The 37-year-old said she was worried about her finances when she gave birth to her first child, now five, but the new policy has given her “peace of mind”. She also wants to see more companies doing better in the space.

“I think the government is going in the right direction, but I think more companies need to get on board and try to make this a better future for women and men employers,” she said.

“I have a sister on maternity leave and she works for a government organization and she’s thrilled that my company is doing this because a lot of companies don’t even offer anything other than the government leave you can get.”

Diageo Australia managing director Angus McPherson said his employees were already entitled to 26 weeks of paid family leave, regardless of an employee’s length of service or whether they were the primary or secondary carer.

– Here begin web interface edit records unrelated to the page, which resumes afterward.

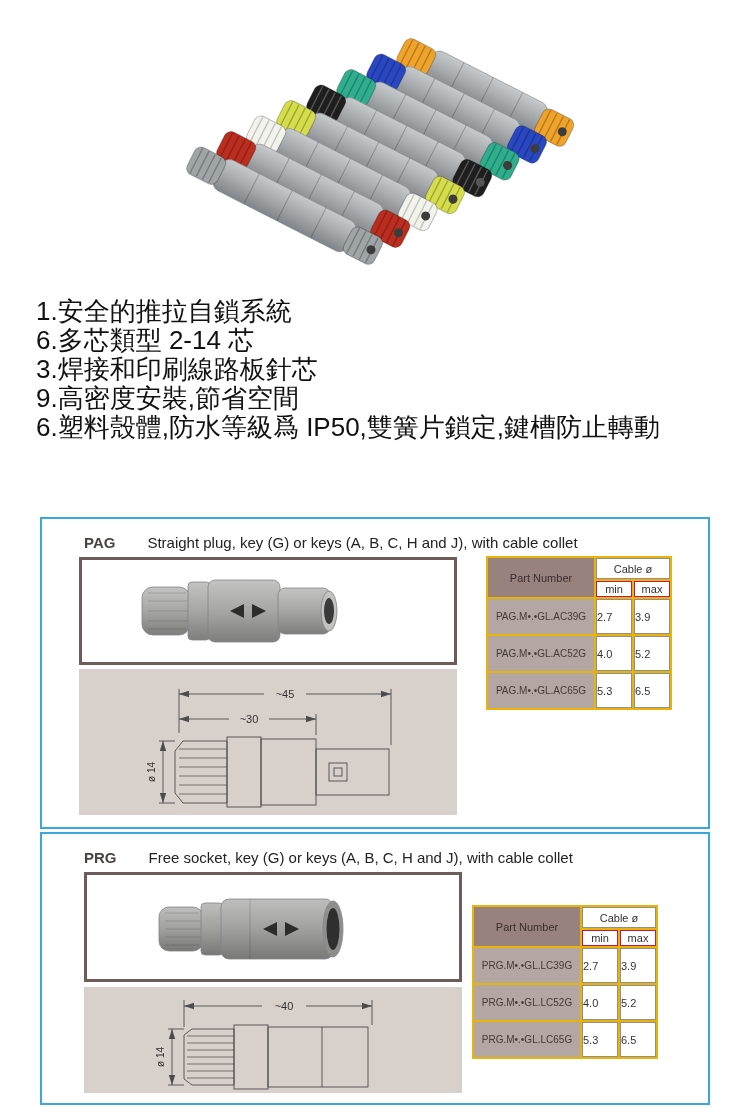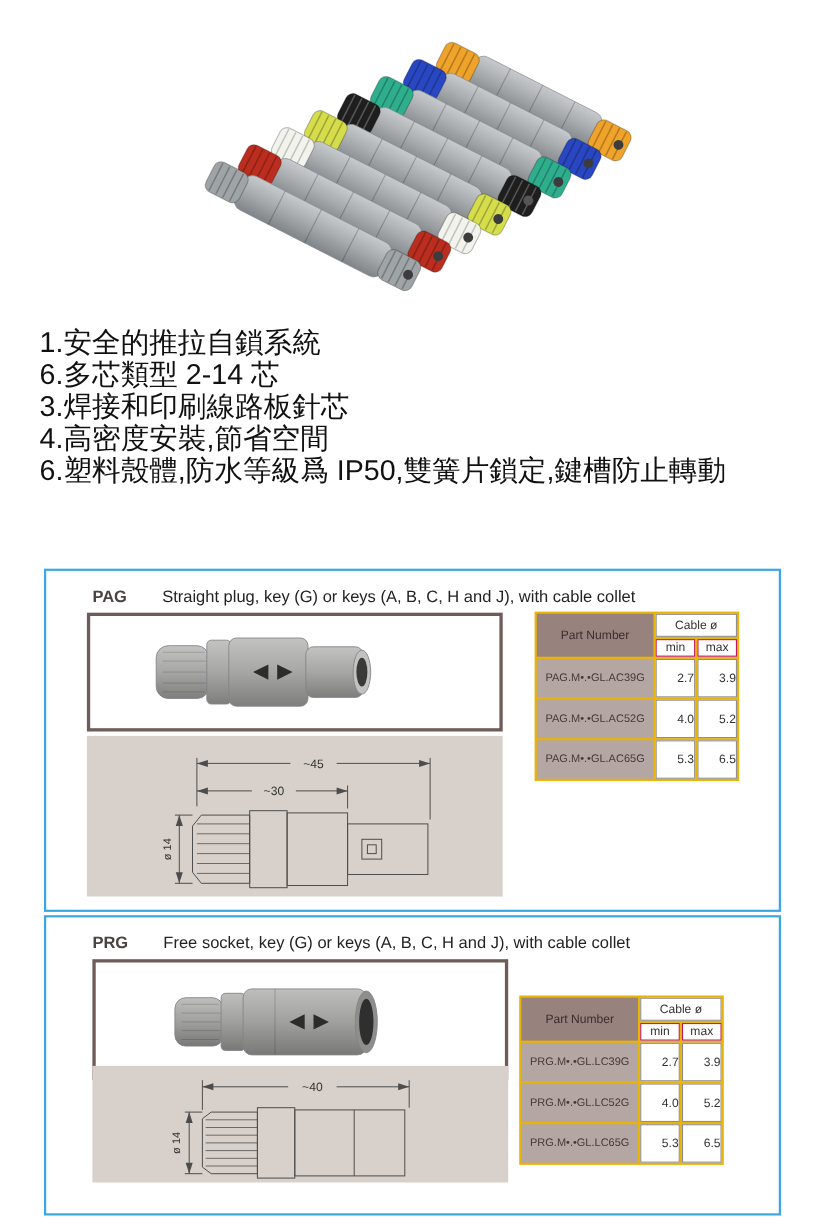--- a/index.html
+++ b/index.html
@@ -19,31 +19,31 @@
   .panel{position:absolute;left:40px;width:670px;border:2px solid #3aa7e0;background:#fff;box-sizing:border-box}
   #panel-pag{top:517px;height:312px}
   #panel-prg{top:832px;height:273px}
   .sec-head{position:absolute;top:15px;left:42px;font-size:15px;color:#232323;white-space:nowrap}
   .sec-code{font-weight:bold;color:#4b4340;display:inline-block;margin-right:32px}
   .photo-frame{position:absolute;border:3px solid #6d5c58;background:#fff;box-sizing:content-box}
   #pag-photo{left:37px;top:38px;width:372px;height:102px}
   #prg-photo{left:42px;top:38px;width:372px;height:104px}
   .draw-area{position:absolute;background:#d8d0ca}
   #pag-draw{left:37px;top:150px;width:378px;height:146px}
-  #prg-draw{left:42px;top:135px;width:378px;height:106px}
+  #prg-draw{left:42px;top:153px;width:378px;height:106px}
   
   .spec-table{position:absolute;border-collapse:separate;border-spacing:2px;background:#eab308}
   #pag-table{left:444px;top:37px}
   #prg-table{left:430px;top:71px}
   .spec-table td{padding:0;box-sizing:border-box}
   .h-pn{width:106px;background:#97827e;color:#3b2e2e;text-align:center;font-size:11px;font-weight:normal}
   .h-cable{width:74px;background:#fff;border:1px solid #8f8f8f;text-align:center;font-size:11px;height:21px;color:#333}
   .h-mm{background:#fff;border:1px solid #be185d;text-align:center;font-size:11px;height:16px;width:36px;color:#333}
   .c-part{width:106px;height:35px;background:#b3a6a3;font-size:10px;color:#443a38;padding:0 2px;white-space:nowrap;text-align:center}
-  .c-num{background:#fff;border:1px solid #8f8f8f;text-align:right;font-size:11px;color:#333;height:17px}
+  .c-num{background:#fff;border:1px solid #8f8f8f;text-align:left;font-size:11px;color:#333;height:17px}
   svg{display:block}
   svg text{font-family:"Liberation Sans","DejaVu Sans",sans-serif}
 </style>
 </head>
 <body>
 
 <div class="hero">
   <svg width="432" height="270" viewBox="0 0 432 270">
     <defs>
       <linearGradient id="gBody" x1="0" y1="-17" x2="0" y2="17" gradientUnits="userSpaceOnUse">
@@ -157,21 +157,21 @@
           <circle cx="26" cy="0" r="4.5" fill="#3c3c3c"></circle>
         </g>
     </g>
   </svg>
 </div>
 
 <div class="features">
   <div class="f-item">1.安全的推拉自鎖系統</div>
   <div class="f-item">6.多芯類型 2-14 芯</div>
   <div class="f-item">3.焊接和印刷線路板針芯</div>
-  <div class="f-item">4.高密度安裝,節省空間</div>
+  <div class="f-item">9.高密度安裝,節省空間</div>
   <div class="f-item">6.塑料殼體,防水等級爲 IP50,雙簧片鎖定,鍵槽防止轉動</div>
 </div>
 
 <div class="panel" id="panel-pag">
   <div class="sec-head">
     <span class="sec-code">PAG</span><span>Straight plug, key (G) or keys (A, B, C, H and J), with cable collet</span>
   </div>
 
   <div class="photo-frame" id="pag-photo">
     <svg width="372" height="102" viewBox="0 0 372 102">

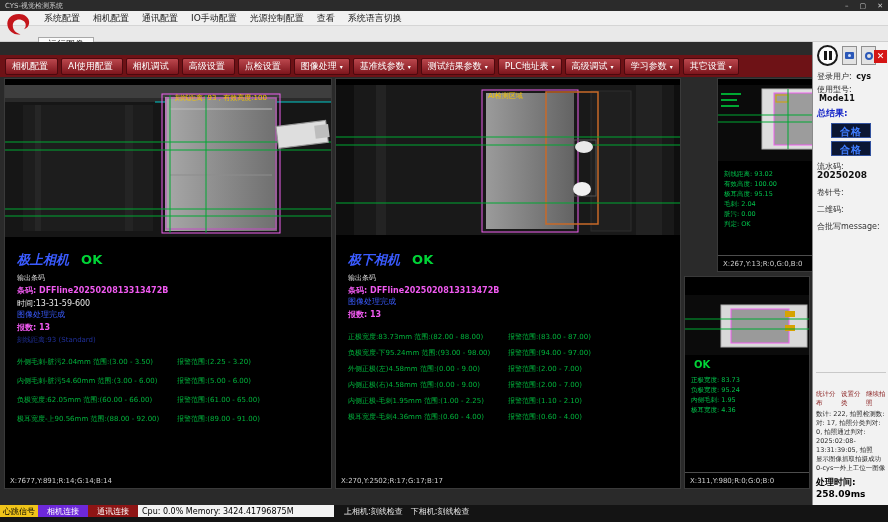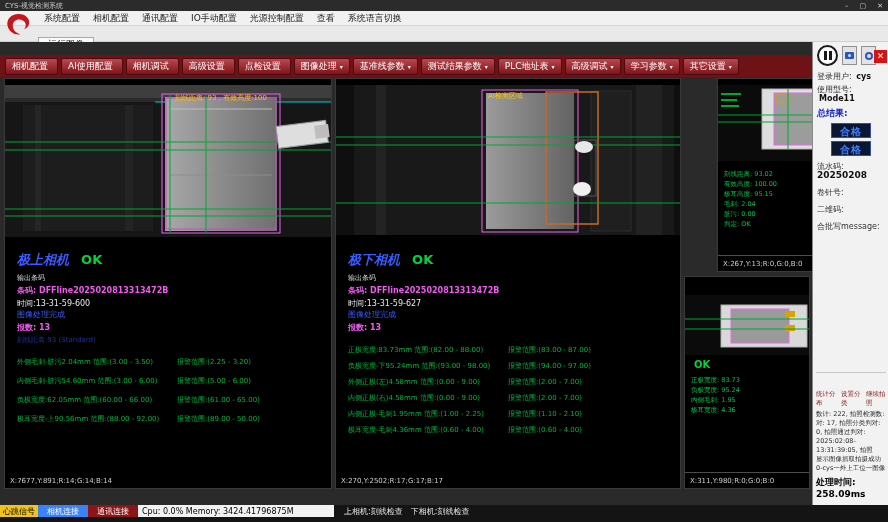--- a/index.html
+++ b/index.html
@@ -95,21 +95,21 @@
               padding-top:17px; }
   .sb-links { display:flex; gap:5px; font-size:6.5px; color:#8a2020; margin-bottom:2px; }
   .sb-line { font-size:6.5px; color:#2a2a2a; line-height:9px; }
   .sb-process { font-size:9px; font-weight:bold; color:#000; margin-top:3px; }
 
   
   .statusbar { position:absolute; left:0; top:505px; width:888px; height:17px; background:#141414;
                display:flex; align-items:flex-start; }
   .seg { height:12px; display:flex; align-items:center; justify-content:center; font-size:8px; }
   .seg-heart { width:38px; background:#f0c419; color:#000; }
-  .seg-cam   { width:50px; background:#3b82f6; color:#fff; }
+  .seg-cam   { width:50px; background:#6d28d9; color:#fff; }
   .seg-comm  { width:50px; background:#8e1515; color:#fff; }
   .seg-cpu   { width:196px; background:#f2f2f2; color:#000; justify-content:flex-start; padding-left:4px; }
   .seg-task  { color:#e5e5e5; font-size:8px; margin-left:10px; height:12px; display:flex; align-items:center; }
 </style>
 </head>
 <body>
 
 <div class="titlebar">
   <span>CYS-视觉检测系统</span>
   <span class="controls">
@@ -242,21 +242,21 @@
         <div class="mrow">
             <span class="mtext">内侧毛刺-脏污54.60mm 范围:(3.00 - 6.00)</span>
             <span class="malarm">报警范围:(5.00 - 6.00)</span>
           </div>
         <div class="mrow">
             <span class="mtext">负极宽度:62.05mm 范围:(60.00 - 66.00)</span>
             <span class="malarm">报警范围:(61.00 - 65.00)</span>
           </div>
         <div class="mrow">
             <span class="mtext">极耳宽度-上90.56mm 范围:(88.00 - 92.00)</span>
-            <span class="malarm">报警范围:(89.00 - 50.00)</span>
+            <span class="malarm">报警范围:(89.00 - 91.00)</span>
           </div>
       </div>
     </div>
     <div class="coords">X:7677,Y:891;R:14;G:14;B:14</div>
   </div>
 
   <div class="panel" id="center-panel">
     <svg class="cam-img" width="344" height="150" viewBox="0 0 344 150">
       <defs>
         <linearGradient id="g2" x1="0" y1="0" x2="1" y2="0">
@@ -280,21 +280,20 @@
       <ellipse cx="246" cy="104" rx="9" ry="7" fill="#f0f0f0"></ellipse>
     </svg>
     <span class="overlay-label" style="left:152px; top:12px;">AI检测区域</span>
     <div class="info">
       <div>
         <span class="cam-title">极下相机</span>
         <span class="cam-ok">OK</span>
       </div>
       <div class="line-out">输出条码</div>
       <div class="line-barcode">条码: DFFline2025020813313472B</div>
-      <div class="line-time">时间:13-31-59-627</div>
       <div class="line-status">图像处理完成</div>
       <div class="line-count">报数: 13</div>
       <div class="meas">
         <div class="mrow">
             <span class="mtext">正极宽度:83.73mm 范围:(82.00 - 88.00)</span>
             <span class="malarm">报警范围:(83.00 - 87.00)</span>
           </div>
         <div class="mrow">
             <span class="mtext">负极宽度-下95.24mm 范围:(93.00 - 98.00)</span>
             <span class="malarm">报警范围:(94.00 - 97.00)</span>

But the drinks company wanted to close the super gender gap and in September introduced a full 12 months of pension payments to those on family leave, he added.

“The seniority pay gap remains a huge issue, with women still retiring with less than men. Policies like ours play a small but critical role in bridging that gap,” he said.

“We are delighted to be leading the industry in offering our Diageo Australia employees a full 12 months of pension benefits while they are on family leave.

“We know that the gap in retirement benefits between men and women remains significant, and that women often retire with significantly less savings than men.”

“Another important step we are taking is to support all employees, regardless of gender, to take extended periods of family leave.

“At Diageo, we have extensive experience of fathers taking up to a year off to spend time with their families. Virtually every new parent in our business has taken paternity leave in the past few years.”

Diageo joins a number of Australian companies that have recently offered more generous paid parental leave policies.

Among the major accountancy firms, KPMG and PwC offer 26 weeks of paid parental leave for all parents regardless of gender, as well as 12 months of continuous seniority benefits.

Law firms Clayton Utz and Allens also offer the same benefits to their employees.

Meanwhile, companies such as Spotify and law firms King & Wood Mallesons and Ashurst also provide 26 weeks of paid parental leave.